Dünyanın Ortaçağa geri döndüğü sık sık belirtiyor.
Ama bu Ortaçağ, Feridunların veya Fatih Sultan Mehmetlerin Ortaçağı değildir. Feodallerin yine de kuluna verdiği bir değer varmış. Sistem, yalnız çıplak zor üzerinde değil, kullara dağıtılan adaletle yaşıyormuş.
Özgürlük çadırından
sadaka çadırına
Emperyalizmin güdümündeki mafya-tarikat rejiminde, çadırlara tıkılıp önlerine birer sanayi tepsisi konan kalabalıkların, insan kavramıyla yan yana getirilecek bir değeri, bir onuru bulunmuyor.
Anadolu’ya özgürlüğün otağı olan çadırlarda gelen bir halk, şimdi sadaka çadırlarına tıkılmakta ve aşağılanmaktadır.

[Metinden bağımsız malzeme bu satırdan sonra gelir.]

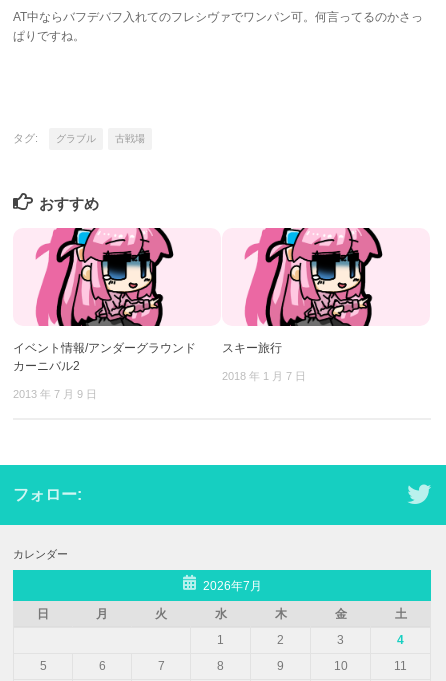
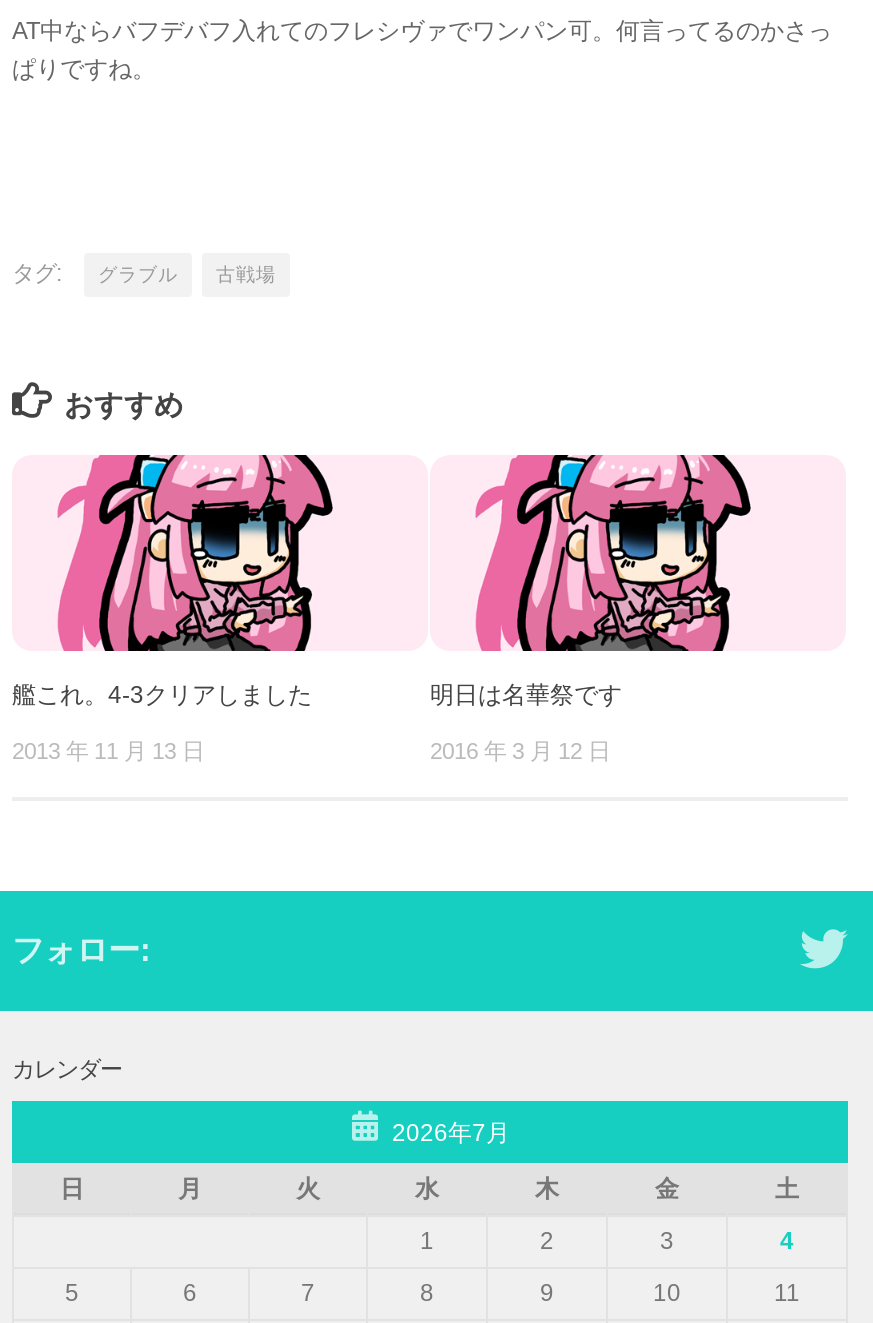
- イベント情報/アンダーグラウンド
- カーニバル2
+ 艦これ。4-3クリアしました

- スキー旅行
+ 明日は名華祭です

- 2018 年 1 月 7 日
+ 2016 年 3 月 12 日

- 2013 年 7 月 9 日
+ 2013 年 11 月 13 日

İnsan haklarından en çok söz edilen bir zamanda, insan onurunun feodal çağın bile çok aşağılarına düşmesi, ilk bakışta garip gelebilir. Ancak çürüyen kapitalizm, mafyalaşan emperyalizm, insanlığın gelmiş geçmiş en onur kırıcı sistemidir.
Tarihte hiçbir sistem, bu kadar çıkarcı, insanı bu kadar aşağılayan bir hakim sınıf yaratmamıştı.